Exercise description: Return only the number of lines in the data below where the word "경영기획실" appears.

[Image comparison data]
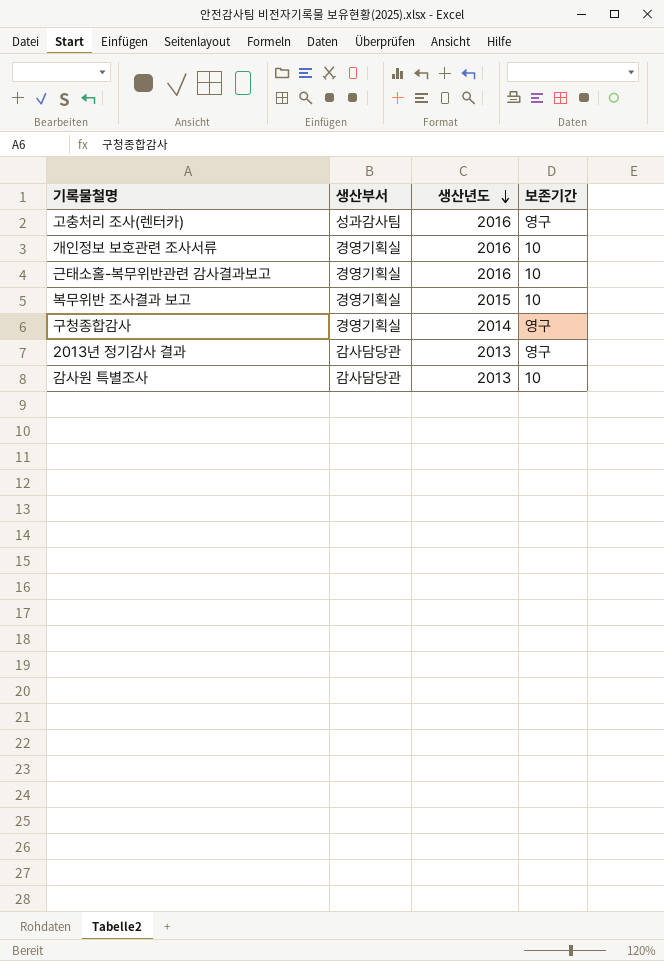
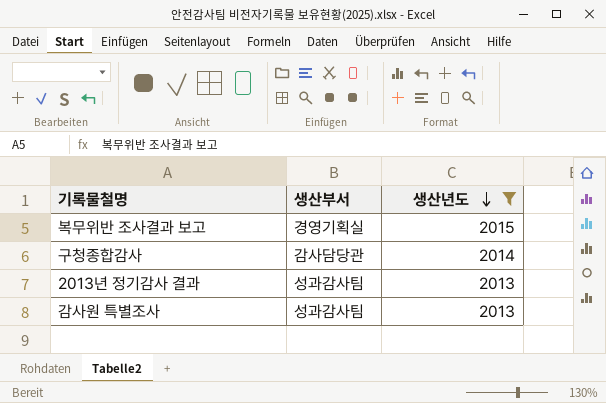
filter: none -> 생산년도 != 2016
column 보존기간 | position: 4 -> none
구청종합감사 | 생산부서: 경영기획실 -> 감사담당관
2013년 정기감사 결과 | 생산부서: 감사담당관 -> 성과감사팀
감사원 특별조사 | 생산부서: 감사담당관 -> 성과감사팀

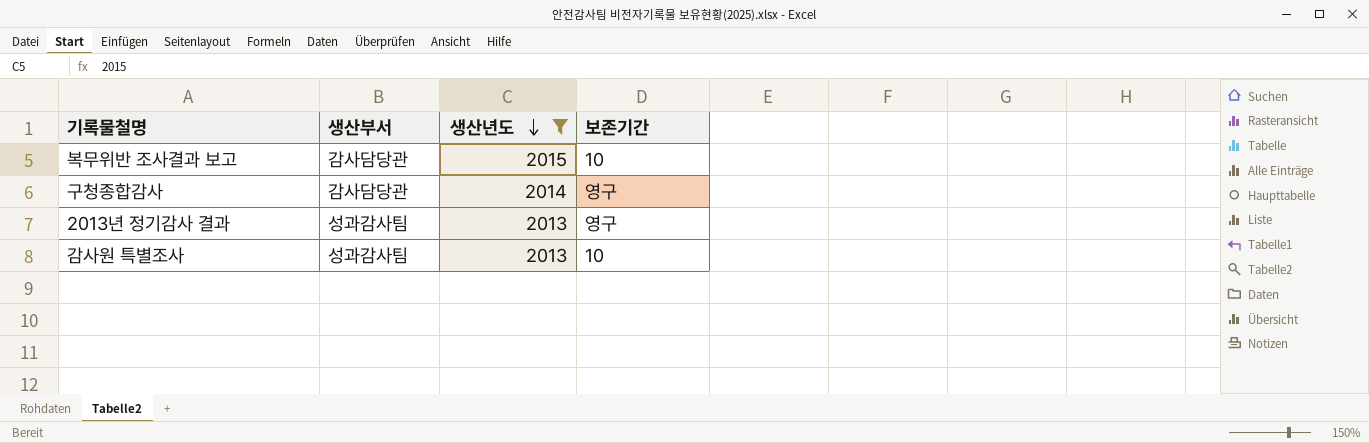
column 보존기간 | position: none -> 4
복무위반 조사결과 보고 | 생산부서: 경영기획실 -> 감사담당관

Task response: 2